Before delving into the question whether, away from its rhetorical force, Iran’s claim has legal merit, there is a preliminary issue that needs to be addressed: how was it that Iran took centre stage in condemning the UK’s action against the oil tanker? Surely, not in the role of flag State. Ownership, or whatever links a cargo may have to a particular State, is irrelevant from a legal point of view in determining the nationality of a vessel. Interestingly enough, Panama indicated that it had removed the Grace 1 from its registry at the end of May 2019, because of its link to terrorism financing. This does raise the issue – that will not be addressed here – whom the flag State of the Grace 1 is. Iran’s involvement seems to stem rather from that it perceives the seizure by the UK of the oil tanker, carrying Iranian oil, as a provocation, one that has to be read against the background of flaring tensions between the US and Iran that arose over the shooting down of a US drone, and the latter’s pulling out from the earlier agreed nuclear agreement.

Criteria that need to be satisfied for an act to be piracy are given in Article 101 of the 1982 Law of the Sea Convention (LOSC). This provision, reflecting customary international law, establishes what the crime of piracy consists of:

‘any illegal acts of violence or detention, committed for private ends by the crew or the passengers of a private ship or aircraft and directed … on the high seas (or in a place beyond the jurisdiction of any State) against another ship or aircraft, or against persons or property on board such ship or aircraft.’

From this provision, several requirements can be distilled. One being that a violent act must have been committed on the ‘high seas’ or ‘in a place beyond the jurisdiction of any State’. Were a violent act to be committed within the territorial sea, it cannot be included in the definition of piracy under Article 101 LOSC. Such an act would be considered armed robbery at sea.

But does the Strait of Gibraltar meet the description of  ‘high seas’ or ‘a place beyond the jurisdiction of any State’? To start with some background, the entire Strait of Gibraltar is composed of waters that are either part of coastal States’ their territorial seas or exclusive economic zones, thus being under their sovereignty or jurisdiction of the relevant coastal States respectively. Further complicating matters is that some of these waters are disputed, because of the ongoing sovereignty dispute between the UK and Spain over Gibraltar. However, even if disputed waters are underpinned by a sovereignty dispute, they cannot be considered high seas.

Nowadays, most scholars adhere to the view that the Gibraltar Strait can be considered a strait that falls within the scope of Part III LOSC. The implication of which would be there being a right of transit passage for vessels. However, Article 34 LOSC makes it clear that the coastal State’s sovereignty and jurisdiction within a strait is not affected. In this light, if a vessel passes through the territorial sea part of a strait, criminal jurisdiction pursuant to Article 27 LOSC might arguably still exist for the coastal State. So, to know the exact location of where the Grace 1 was boarded and arrested is critical in determining whether the geographical scope requirement laid down in Article 101 LOSC has been met.
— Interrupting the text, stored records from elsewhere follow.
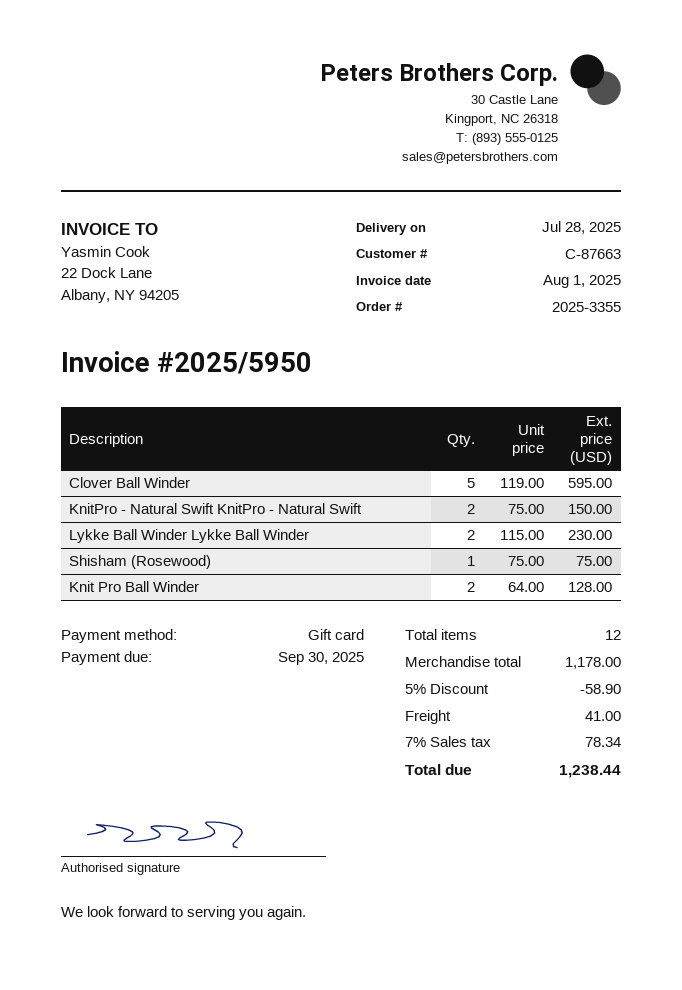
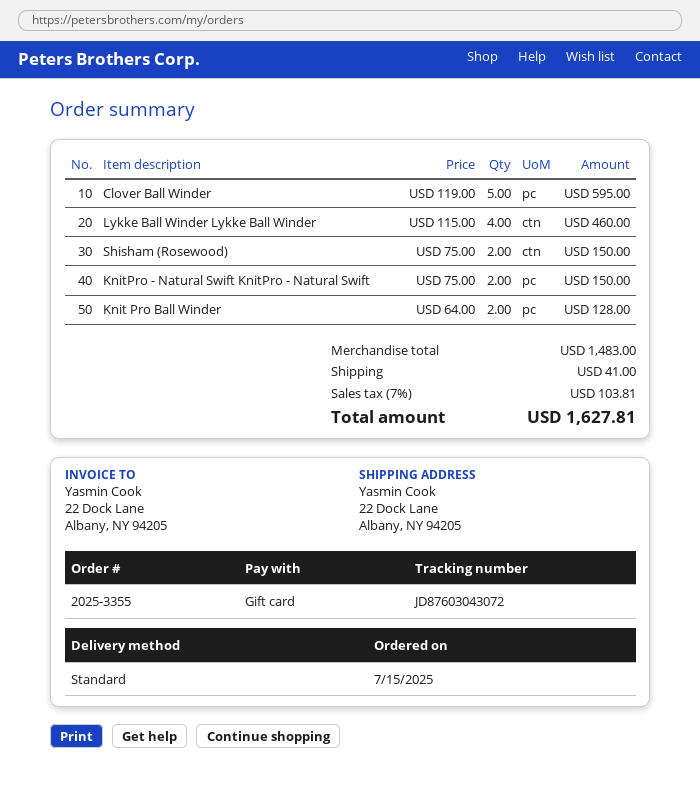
Lykke Ball Winder Lykke Ball Winder: 2 x 115.00 = 230.00 -> 4 x 115.00 = 460.00
Shisham (Rosewood): 1 x 75.00 = 75.00 -> 2 x 75.00 = 150.00
subtotal: 1178.00 -> 1483.00
discount: 5% = 58.90 -> none
tax: 7% = 78.34 -> 7% = 103.81
total: 1238.44 -> 1627.81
As its first sentence makes clear, an illegal act “of violence or detention” has to be committed for ‘private ends’. Looking at the UK’s seizure of the oil tanker, a private end component is fundamentally lacking. By its very nature, the UK’s action was public; it occurred with the authorisation of a State. And there is a further difficulty for Iran’s piracy claim to succeed. For an act to fall within the scope of Article 101 LOSC, it must have been committed by the crew or passengers of a private ship against another ship.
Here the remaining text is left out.